Comment nous travaillons

Créé en 2005, le RCRCE regroupe 30 organisations environnementales, de droits humains ou religieuses, syndicats et groupes de solidarité de partout au Canada. Nous représentons les préoccupations de millions de Canadiennes et de Canadiens d’une côte à l’autre. Nous entretenons des liens avec des communautés locales, des travailleuses et travailleurs, des populations autochtones, et des défenseurs de l’environnement et des droits humains de toutes les régions du monde. Nous accueillons avec plaisir les nouveaux membres.

Emily Dwyer, Coordonnatrice

Emily joined the CNCA as Coordinator in August of 2012. Prior to joining the CNCA, Emily worked as the Program Officer for Latin America for Lawyers Without Borders Canada; as the Coordinator of the Human Rights Accompaniment Program for the Maritimes-Guatemala Breaking the Silence Network (BTSN); and as a human rights accompanier/international observer in Guatemala with the Coordination of International Accompaniment in Guatemala. Emily has supported BTSN’s mining justice campaigns and Amnesty International’s Business and Human Rights Committee. She has also interned at the Canadian Department of Justice’s War Crimes and Crimes Against Humanity Department, the Dalhousie Legal Aid Clinic and the Halifax Refugee Clinic, and focused on related issues in law school. Emily holds a Bachelor of Laws Degree from Dalhousie University and a Bachelor of Arts Degree in International Development and History from Trent University.

Catherine Coumans, MiningWatch Canada

Catherine, Ph.D, is the Research Coordinator and Co-Manager at MiningWatch Canada. Departing from a rights-based perspective, Catherine works in solidarity with communities and Indigenous peoples affected by Canadian mining companies in the Asia Pacific region and in Tanzania. Her policy and advocacy work as well as her publications focus on, among others, human rights and community agency in corporate accountability, home country legislative reform to assure access to judicial and non-judicial remedy for people who have been harmed by Canadian mining companies overseas, full-cost accounting for mining, participatory health assessment, and participatory research with women in mining-affected communities.

Karyn Keenan, Above Ground

Karyn is a lawyer with eighteen years’ experience working with social justice NGOs both in Canada and abroad. Karyn provides leadership on policy and law reform work aimed at enhancing government and corporate accountability mechanisms in Canada. She was a member of the Advisory Group to the National Roundtable process on the Canadian extractive industry and provides expert testimony before the Parliament of Canada and UN bodies. While living in Bolivia and Peru, Karyn worked with local NGOs that support indigenous communities impacted by mining, oil and gas operations.

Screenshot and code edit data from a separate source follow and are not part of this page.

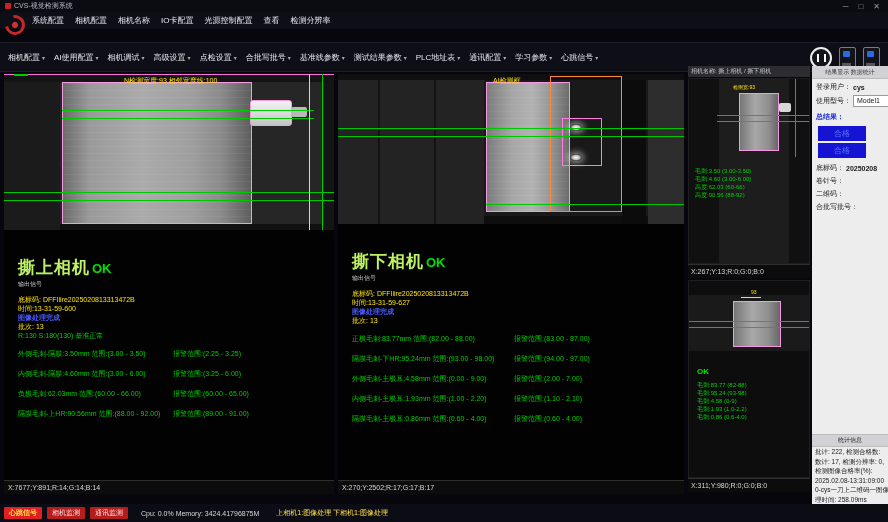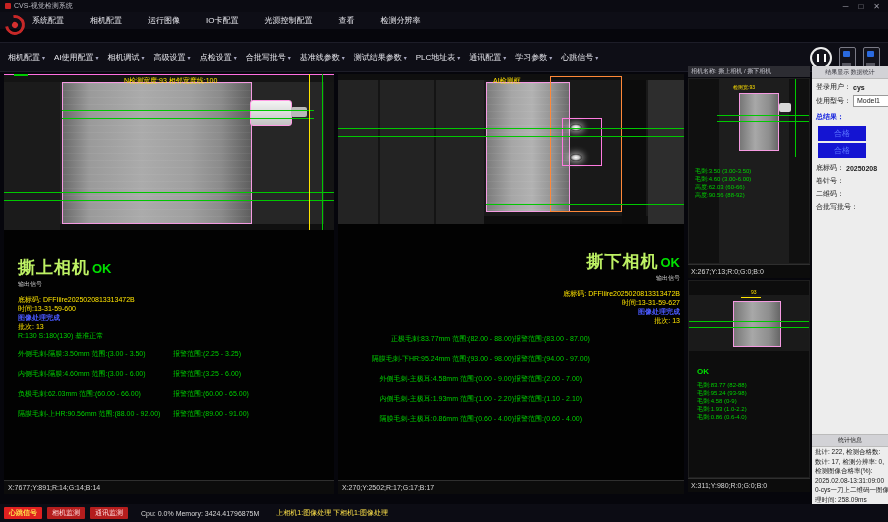--- a/index.html
+++ b/index.html
@@ -9,21 +9,21 @@
 
   
   .titlebar{position:absolute;top:0;left:0;width:888px;height:12px;background:#0b0b12;
             display:flex;align-items:center;padding:0 5px;box-sizing:border-box;color:#b8b8c0;font-size:7px;}
   .tb-ico{width:6px;height:6px;background:#c62222;border-radius:1px;margin-right:3px;flex:0 0 auto;}
   .tb-title{flex:1;white-space:nowrap;}
   .win-btns{display:flex;gap:10px;color:#9a9aa4;font-size:8px;padding-right:3px;}
 
   
   .menubar{position:absolute;top:12px;left:0;width:888px;height:17px;background:#0e0e16;color:#e9e9ef;
-           font-size:8px;display:flex;align-items:center;gap:26px;padding-left:32px;box-sizing:border-box;white-space:nowrap;}
+           font-size:8px;display:flex;align-items:center;gap:11px;padding-left:32px;box-sizing:border-box;white-space:nowrap;}
   .logo{position:absolute;left:5px;top:15px;width:20px;height:20px;border-radius:50%;box-sizing:border-box;
         border:3px solid #c62828;border-left-color:transparent;transform:rotate(35deg);z-index:5;}
   .logo::after{content:"";position:absolute;left:4px;top:4px;width:6px;height:6px;background:#d53030;border-radius:50%;}
 
   .runbar{position:absolute;top:29px;left:0;width:888px;height:13px;background:#0a0a10;color:#dfdfe6;
           font-size:8px;display:flex;align-items:center;padding-left:8px;box-sizing:border-box;}
 
   
   .toolbar{position:absolute;top:42px;left:0;width:888px;height:30px;background:#0e0e16;
            border-top:1px solid #1d1d28;border-bottom:1px solid #1d1d28;display:flex;align-items:center;
@@ -121,21 +121,21 @@
       <span>─</span>
       <span>□</span>
       <span>✕</span>
     </span>
   </div>
 
   <div class="logo"></div>
   <div class="menubar">
     <span>系统配置</span>
     <span>相机配置</span>
-    <span>运行图像</span>
+    <span>相机名称</span>
     <span>IO卡配置</span>
     <span>光源控制配置</span>
     <span>查看</span>
     <span>检测分辨率</span>
   </div>
 
 
   <div class="toolbar">
     <span class="ti">
         <span>相机配置</span>
@@ -240,21 +240,21 @@
           <div class="rrow">
               <span class="m">隔膜毛刺-上HR:90.56mm 范围:(88.00 - 92.00)</span>
               <span>报警范围:(89.00 - 91.00)</span>
             </div>
         </div>
       </div>
     </div>
     <div class="coordbar">X:7677;Y:891;R:14;G:14;B:14</div>
   </div>
 
-  <div class="view" style="left:338px;top:74px;width:346px;height:420px;text-align:right;">
+  <div class="view" style="left:338px;top:74px;width:346px;height:420px;">
     <div class="canvas" style="height:150px;background-color:#191919;background-image:linear-gradient(180deg,#0f0f0f 0,#0f0f0f 6px,rgba(0,0,0,0) 6px),linear-gradient(90deg,rgba(0,0,0,0) 40px,#141414 40px,#141414 42px,rgba(0,0,0,0) 42px),linear-gradient(90deg,rgba(0,0,0,0) 96px,#141414 96px,#141414 98px,rgba(0,0,0,0) 98px),linear-gradient(90deg,#232323 0,#232323 146px,rgba(0,0,0,0) 146px),linear-gradient(90deg,rgba(0,0,0,0) 284px,#0c0c0c 284px,#0c0c0c 308px,rgba(0,0,0,0) 308px),linear-gradient(90deg,rgba(0,0,0,0) 310px,#2d2d2d 310px),linear-gradient(0deg,#0e0e0e 0,#0e0e0e 8px,rgba(0,0,0,0) 8px);">
       <div class="part" style="left:148px;top:8px;width:84px;height:130px;background-image:repeating-linear-gradient(180deg,rgba(255,255,255,.05) 0,rgba(255,255,255,.05) 1px,rgba(0,0,0,0) 1px,rgba(0,0,0,0) 7px),linear-gradient(90deg,#7c7c7c 0%,#a6a6a6 30%,#b2b2b2 55%,#969696 78%,#6b6b6b 100%);"></div>
       <div class="orange-box" style="left:212px;top:2px;width:72px;height:136px;"></div>
       <div class="pink-box" style="left:224px;top:44px;width:40px;height:48px;"></div>
       <div class="glint" style="left:232px;top:50px;"></div>
       <div class="glint" style="left:232px;top:80px;"></div>
       <div class="hline" style="left:0;top:54px;width:346px;"></div>
       <div class="hline" style="left:0;top:62px;width:346px;"></div>
       <div class="hline" style="left:148px;top:130px;width:198px;"></div>
       <div class="anno" style="left:155px;top:2px;">AI检测框</div>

Fiona Koza, Amnesty International

For the past ten years, Fiona has campaigned for Amnesty International Canada on corporate accountability and business and human rights, with a focus on the extractive industries. Previously, Fiona worked for Greenpeace in India, Australia and the Philippines, as well as the International Institute for Sustainable Development and the Sierra Club. She has a Master’s degree in Environmental Policy and Management from the International Institute for Industrial Environmental Economics at Lund University, Sweden.

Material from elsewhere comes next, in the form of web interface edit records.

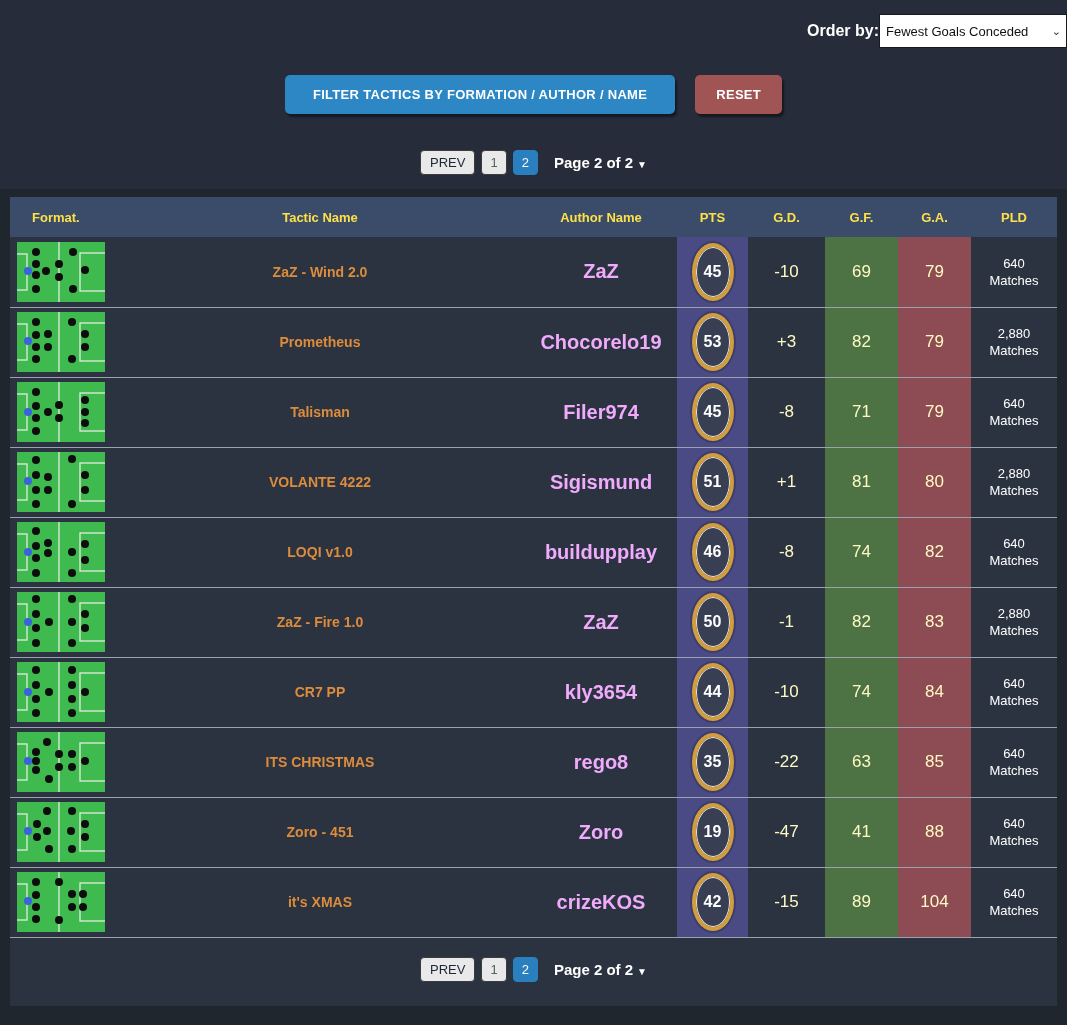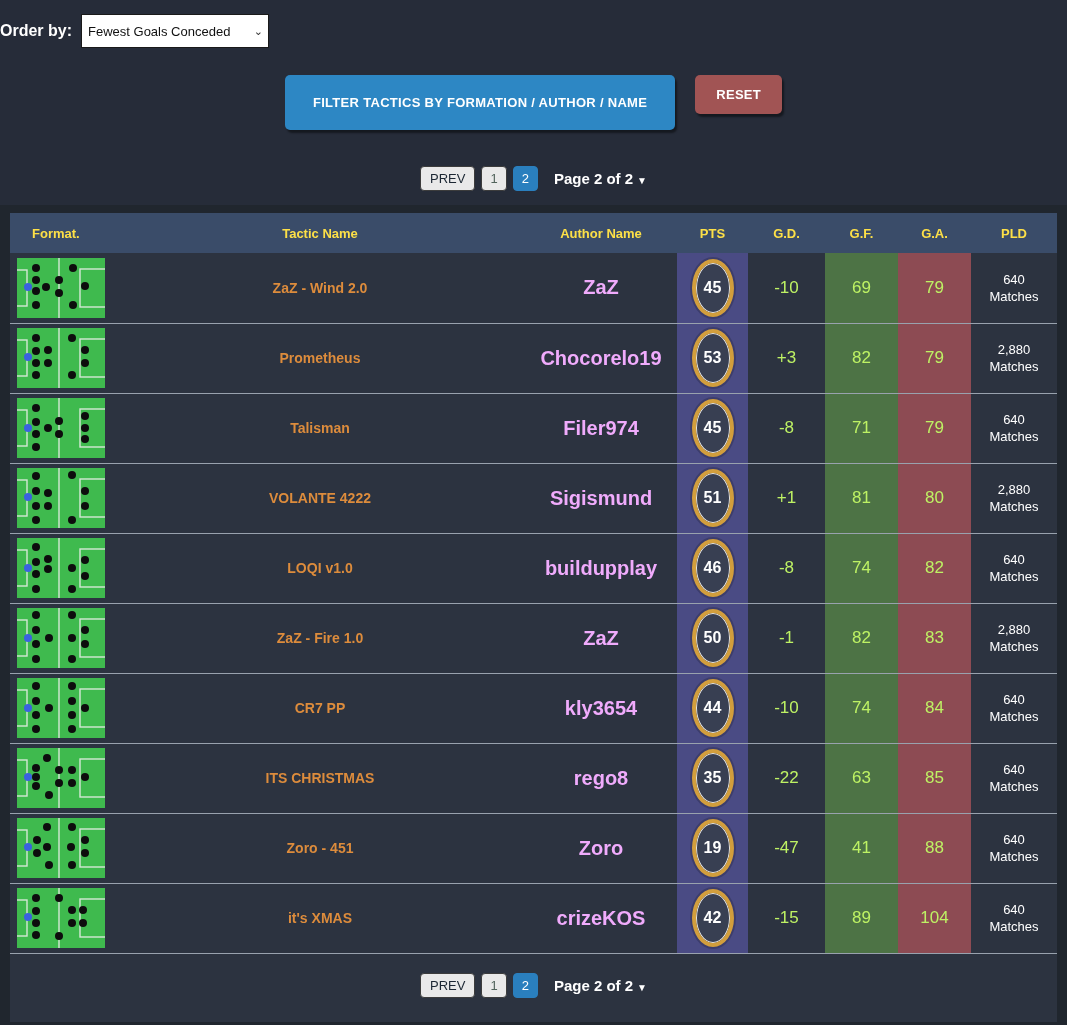--- a/index.html
+++ b/index.html
@@ -1,32 +1,32 @@
 <!DOCTYPE html>
 <html><head>
 <meta charset="utf-8">
 <style>
   * { margin:0; padding:0; box-sizing:border-box; }
   html,body { width:1067px; background:#20262e; font-family:"Liberation Sans", sans-serif; }
   body { min-height:1025px; }
 
   
   .top-section { background:#262c39; padding:14px 0 14px; }
-  .order-row { display:flex; justify-content:flex-start; align-items:center; gap:9px; }
+  .order-row { display:flex; justify-content:flex-end; align-items:center; }
   .order-label { color:#fff; font-weight:bold; font-size:16px; }
   .order-select { background:#fff; border:1px solid #1a1a1a; width:188px; height:34px;
                   display:flex; align-items:center; justify-content:space-between;
                   padding:0 5px 0 6px; font-size:13px; color:#111; cursor:pointer; }
   .order-select .chev { font-size:11px; color:#333; }
 
   .btn-row { display:flex; justify-content:center; align-items:flex-start; gap:20px; margin-top:27px; }
   .btn { border:none; border-radius:5px; color:#fff; font-weight:bold; font-size:13px;
          font-family:"Liberation Sans",sans-serif; cursor:pointer; letter-spacing:.3px;
          box-shadow:2px 3px 2px rgba(0,0,0,.45); }
-  .filter-btn { background:#2d87c4; padding:20px 28px; }
+  .filter-btn { background:#2d87c4; padding:12px 28px; }
   .reset-btn  { background:#a15454; padding:12px 21px; }
 
   
   .pagination { display:flex; justify-content:center; align-items:center; gap:6px; margin-top:36px; }
   .pg-btn { background:#e9e9e9; border:1px solid #3c3c3c; border-radius:4px; color:#1c2733;
             font-weight:normal; font-size:13px; padding:4px 9px; cursor:pointer;
             font-family:"Liberation Sans",sans-serif; }
   .pg-num { padding:4px 8px; min-width:24px; text-align:center; }
   .pg-1 { color:#52645c; }
   .pg-active { background:#2a7fbe; border-color:#2a7fbe; color:#fff; }
@@ -42,21 +42,21 @@
   tbody tr { height:70px; background:#2c3340; }
   tbody tr + tr td { border-top:1px solid #99a2ae; }
   td { text-align:center; vertical-align:middle; }
   td.cell-format { padding-left:6px; text-align:left; }
   td.cell-format svg { display:block; margin:4px 0 4px 1px; }
   .tactic-link { color:#dd8c3c; font-weight:bold; font-size:14px; cursor:pointer; }
   .author-link { color:#f0abfc; font-weight:bold; font-size:20px; cursor:pointer; }
   td.cell-pts { background:#4a4b84; }
   td.cell-gf  { background:#4d7345; }
   td.cell-ga  { background:#8d4b53; }
-  .num { color:#bef264; font-size:17px; }
+  .num { color:#fef9c3; font-size:17px; }
   .pts-circle { width:42px; height:58px; border-radius:50%; background:#383f52;
                 border:4px solid #d29e3d; box-shadow:inset 0 0 0 1px #e8e8e8, 0 0 0 2px rgba(0,0,0,.18);
                 display:flex; align-items:center; justify-content:center;
                 color:#fff; font-size:16px; font-weight:bold; margin:4px auto; }
   .pld { color:#fff; font-size:13px; line-height:17px; }
 
   .footer-pagination { border-top:1px solid #99a2ae; padding:19px 0 24px; margin-top:0; }
   .footer-pagination.pagination { margin-top:0; }
 </style>
 </head>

Emily Norgang, Canadian Labour Congress

Emily is a Senior Researcher in the Social and Economic Policy Department at the Canadian Labour Congress. She has been a researcher and activist for a number of socially progressive organizations ranging from labour and equity, to environmental justice, to food sovereignty, to peace and conflict transformation. Her most recent research focuses on public policy and governance, de-regulation, and corporate accountability domestically and internationally. Prior to the CLC, Emily worked at the Professional Institute for the Public Service of Canada, the Food Action and Research Centre and Public Outreach. Emily holds a Bachelor of Arts Degree in Political Science and Peace Studies from McMaster University and a Master of Arts in Political Economy from Carleton University.

Doug Olthius, Steelworkers Humanity Fund

Doug has been a Staff Representative of the United Steelworkers (USW) since 1985 and was named the Executive Director of the Steelworkers Humanity Fund in 2004. Doug has worked as part of the Research Department of the USW Canadian National Office and has been involved in much of the major bargaining of the union in the steel and mining industries. From 1998 to 2004, Doug acted as USW Area Coordinator for North-Eastern Ontario in Sault Ste. Marie. Doug serves on the Board of Directors of the Canadian Council for International Cooperation.